2. At the outset itself, the learned AR drew our attention to the defective notice dated 06.03.2006 wherein the show cause notice reveals that the AO has not stricken down either of the limbs that is for which specific fault the assessee is being proceeded against for levy of penalty u/s 271(1)(c) of the Act i.e. to have concealed particulars of income or having furnished inaccurate particulars of income. Assailing the decision of the ld. CIT(A) in confirming penalty, the ld. AR cited several decisions including the decision of the Hon’ble Jurisdictional High Court & Hon’ble Supreme Court (which we will discuss infra while adjudicating the issue) & pleaded that the penalty be cancelled for defect of show-cause notice.

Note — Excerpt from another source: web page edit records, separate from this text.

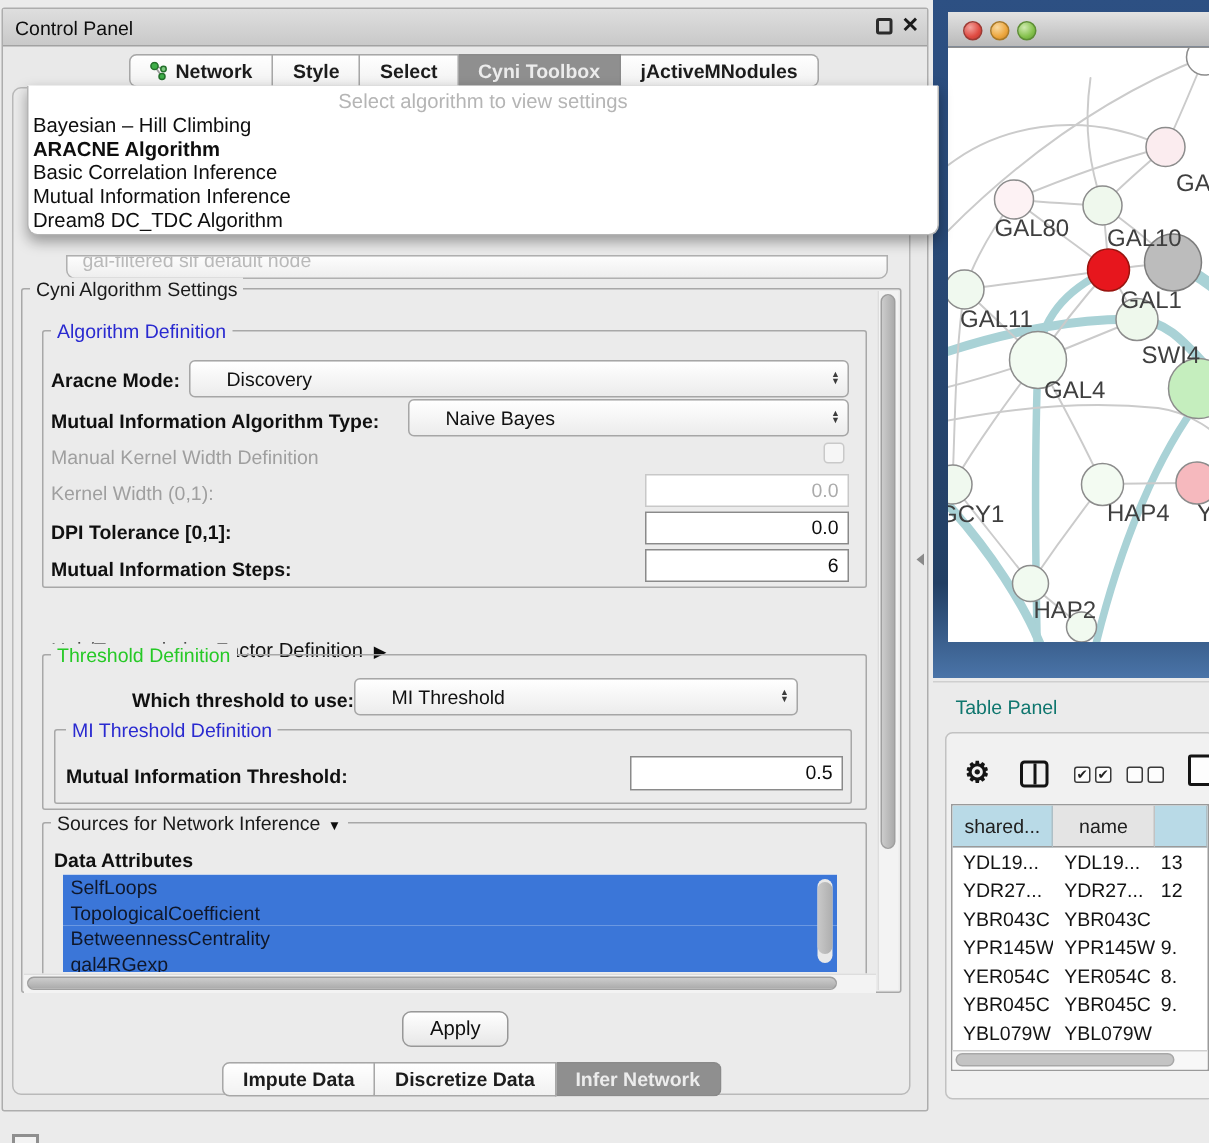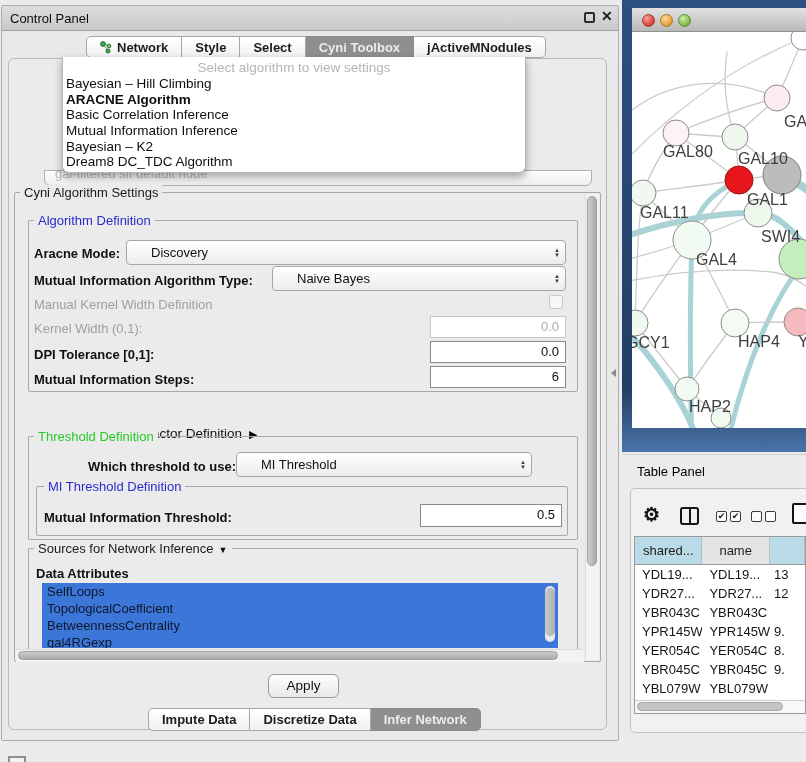"Select algorithm to view settings" #algo-popup { margin-left: 44px -> none; width: 464px -> 608px }
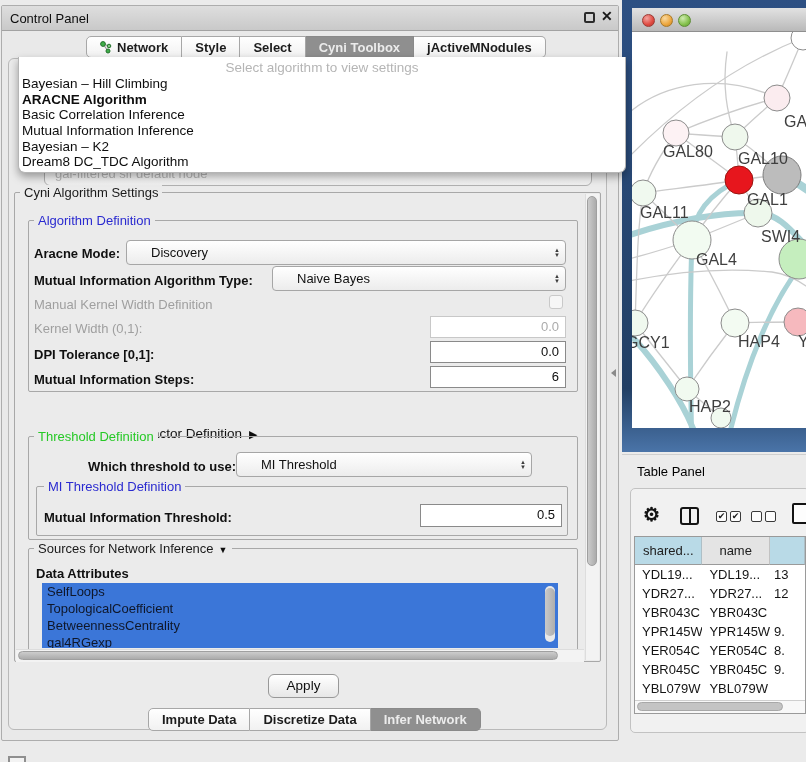"Bayesian – K2" div.dd-item { html: <div>Bayesian – K2</div> -> none }
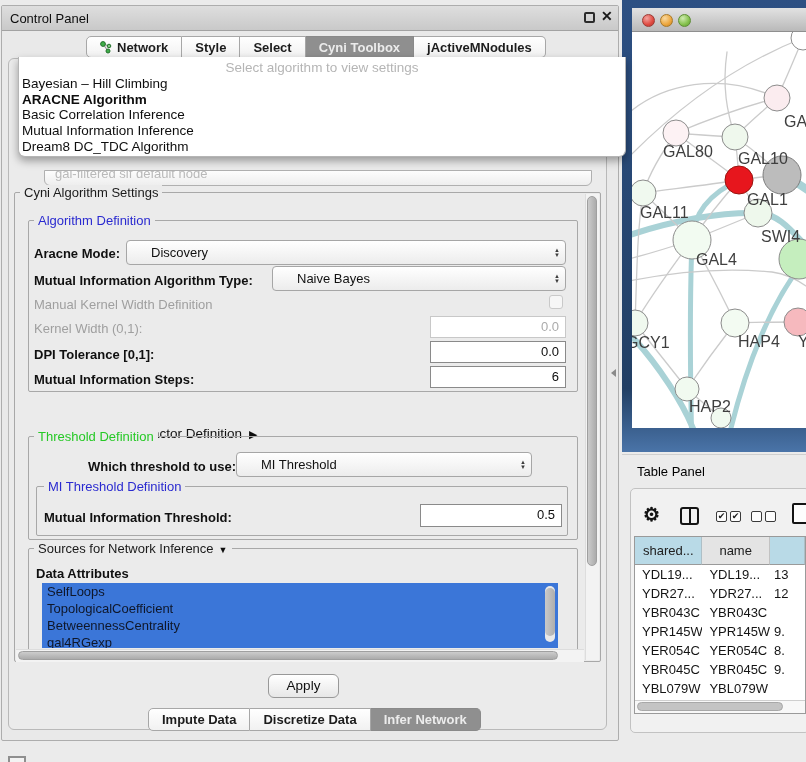"Table Panel" #tp-title { color: #000000 -> #0f766e }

M/s. Yachio Engineering Co. Ltd.. AY- 2001-02
3. However, learned DR submitted written submission which is as under:
“2. Briefly stated, facts of the case are that the assessee is a company having its registered office at Japan. The assessee was appointed by the Government of West Bengal under an agreement executed by the company with the Transport Department, Govt. of West Bengal for the purpose of construction of the flyovers in Kolkata with the funds provided by the Overseas Economic Corporation Fund of Japan. The assessee received fees from the Government of West Bengal, through its agent, Hooghly River Bridge Commissioners. In the account, the assessee disclosed its income, and debited other regular business expenses, but in assessment, the income of the Company was treated as Royalty income and thereby Section 44D was invoked. Section 44D was a presumptive section for assessment of entities having income in the nature of Royalties, Fees for Technical Services etc at a lower rate of taxation.
The Assessing Officer also initiated penalty proceedings u/s 271(1)(c) of the Income Tax Act, 1961.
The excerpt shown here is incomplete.